Why do I have to use them? I don’t see the point of them. You understood me, didn’t you?
I can’t count how many times I’ve heard this, or something like this, said by students about using articles in English. Learning to use definite (the) and indefinite (a, an, Ø) articles can be challenging for learners whose first language does not use articles to define common nouns. This, of course, is made worse by helpful textbooks and websites that spout out rule after rule to memorize. (I once found one that had a list of 49 rules to remember) No wonder it’s so difficult.
But it doesn’t have to be.
For those whose languages don’t have articles, the key is to understand their function – why English speakers use them and what they do.

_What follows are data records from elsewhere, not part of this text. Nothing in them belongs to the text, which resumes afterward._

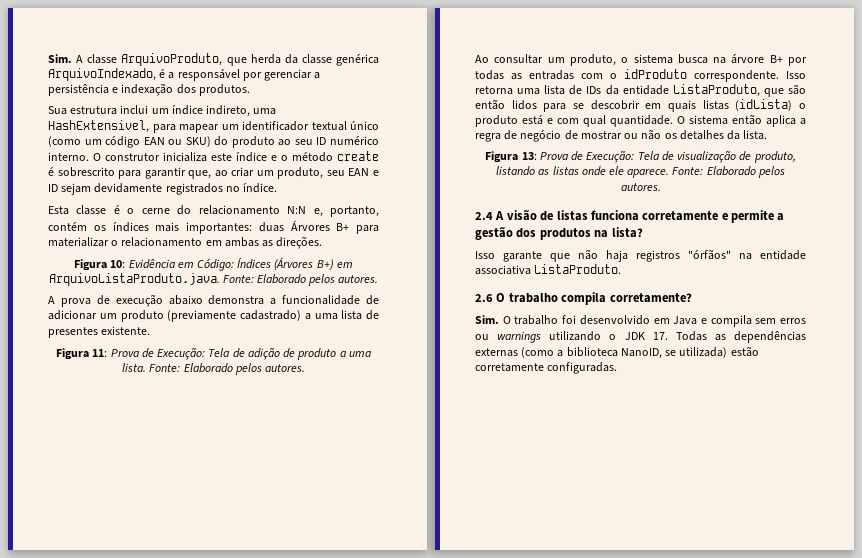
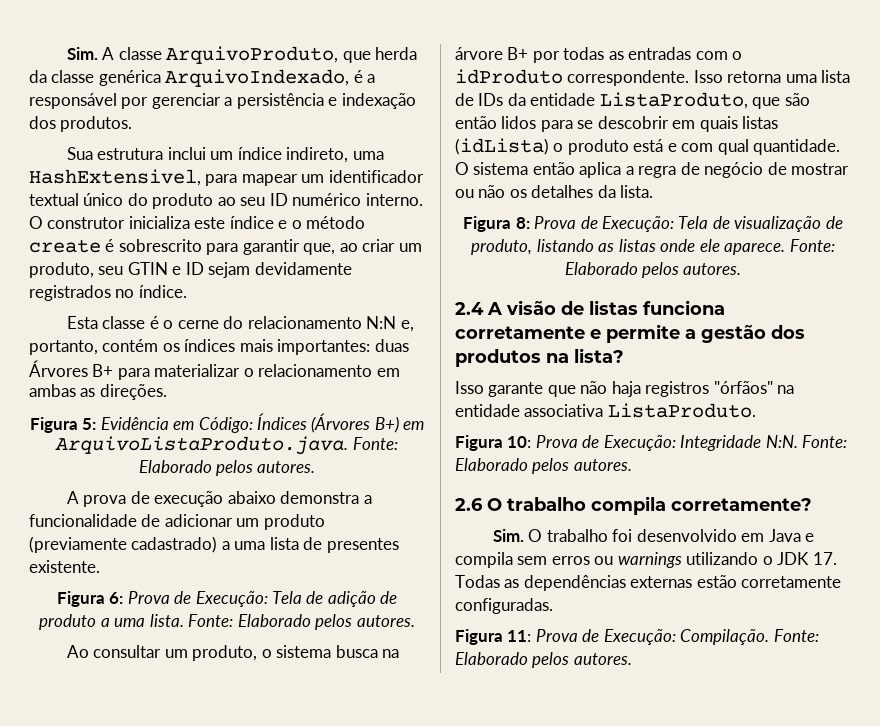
- Sua estrutura inclui um índice indireto, uma HashExtensivel, para mapear um identificador textual único (como um código EAN ou SKU) do produto ao seu ID numérico interno.
+ Sua estrutura inclui um índice indireto, uma HashExtensivel, para mapear um identificador textual único do produto ao seu ID numérico interno.
- O construtor inicializa este índice e o método create é sobrescrito para garantir que, ao criar um produto, seu EAN e ID sejam devidamente registrados no índice.
+ O construtor inicializa este índice e o método create é sobrescrito para garantir que, ao criar um produto, seu GTIN e ID sejam devidamente registrados no índice.
- Figura 10: Evidência em Código: Índices (Árvores B+) em ArquivoListaProduto.java. Fonte: Elaborado pelos autores.
+ Figura 5: Evidência em Código: Índices (Árvores B+) em ArquivoListaProduto.java. Fonte: Elaborado pelos autores.
- Figura 11: Prova de Execução: Tela de adição de produto a uma lista.
+ Figura 6: Prova de Execução: Tela de adição de produto a uma lista.
- Figura 13: Prova de Execução: Tela de visualização de produto, listando as listas onde ele aparece.
+ Figura 8: Prova de Execução: Tela de visualização de produto, listando as listas onde ele aparece.
+ Figura 10: Prova de Execução: Integridade N:N. Fonte: Elaborado pelos autores.
- Sim. O trabalho foi desenvolvido em Java e compila sem erros ou warnings utilizando o JDK 17. Todas as dependências externas (como a biblioteca NanoID, se utilizada) estão corretamente configuradas.
+ Sim. O trabalho foi desenvolvido em Java e compila sem erros ou warnings utilizando o JDK 17. Todas as dependências externas estão corretamente configuradas.
+ Figura 11: Prova de Execução: Compilação. Fonte: Elaborado pelos autores.

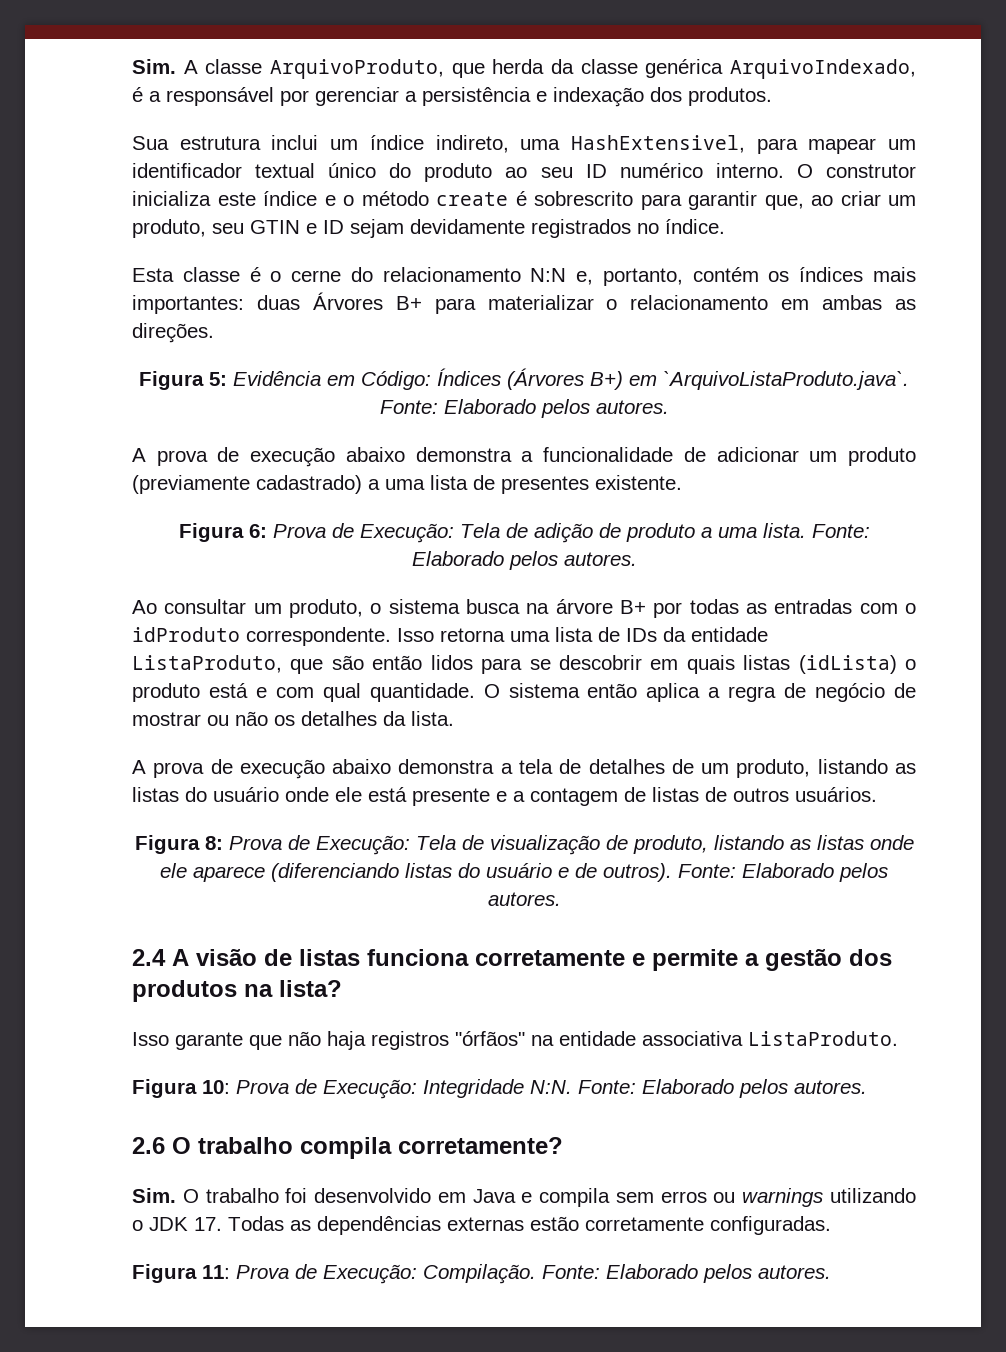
- Figura 5: Evidência em Código: Índices (Árvores B+) em ArquivoListaProduto.java. Fonte: Elaborado pelos autores.
+ Figura 5: Evidência em Código: Índices (Árvores B+) em `ArquivoListaProduto.java`. Fonte: Elaborado pelos autores.
+ A prova de execução abaixo demonstra a tela de detalhes de um produto, listando as listas do usuário onde ele está presente e a contagem de listas de outros usuários.
- Figura 8: Prova de Execução: Tela de visualização de produto, listando as listas onde ele aparece.
+ Figura 8: Prova de Execução: Tela de visualização de produto, listando as listas onde ele aparece (diferenciando listas do usuário e de outros).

But first, let me tell you a little story…
Alicia, from the U.K., was a fairly new member of a project team whose members were spread out all over the company. She got an email from the project manager in Warsaw (whom she hadn’t met yet) that read:
Good morning Alicia,
I think it will be a good idea for you to join me at the regional meeting next Thursday. Please make the arrangements with Sara at the travel desk. She has all the details.
As well, please send me the report on last week’s training sessions for my review.
Alicia went into a panic – why?
Not because she had to go to the conference. Not because she had never been to the travel desk. She went into a panic because she had no recollection of a report on training sessions. She was new and didn’t want to look bad in the eyes of her new boss. She wasted close to twenty minutes frantically searching and asking co-workers about a report. No one knew anything about a training session report. According to the email, she should know which report to send.
What was wrong?
Tadeusz had mistakenly written the report instead of a report. If he had written a, Alicia would have instantly understood that he wanted her to write a new report and send it to him. Using ‘a’ would indicate that he wanted one undefined, or previously unknown or new – report. Using ‘the’ indicated that both he and she should know about a training session report that that has already been written and probably has been talked about.
Now of course Alicia eventually wrote him back asking for clarification, but all that wasted time and effort…
You see, articles are used to indicate whether information is new (unknown/undefined) or old (known/defined).
So let’s start off with the point that articles (a, an, the, Ø) are used primarily with common nouns. Common nouns are such things as chair, cow, water, pencil and so on. Proper nouns, the names of things, rarely need articles unless you are trying to distinguish between two or more things with the same name. For example: Which London are you talking about? I’m talking about the London located in Canada.
The 4 articles in English are the – definite article, and a, an, and Ø – the indefinite articles. There is no difference between a and an in meaning (they both mean ‘one’). An is used to help in pronunciation, which I will explain later. The Ø, also known as the ‘zero article’, means that no article is required before this noun.
That brings us to how to decide which article to use. There are 4 possible steps to deciding which article to use. They are:
- First – decide if the noun is defined or not. If it’s defined, you’re done – use The. If it’s undefined go to #2
- Then – determine if it’s uncountable or countable. If uncountable you’re done – use Ø. If it’s countable go to #3
- Then – determine if it’s plural or singular. If it’s plural you’re done – use Ø. If it’s singular go to #4
- Then determine if it’s a or an. And for this it’s all about the pronunciation.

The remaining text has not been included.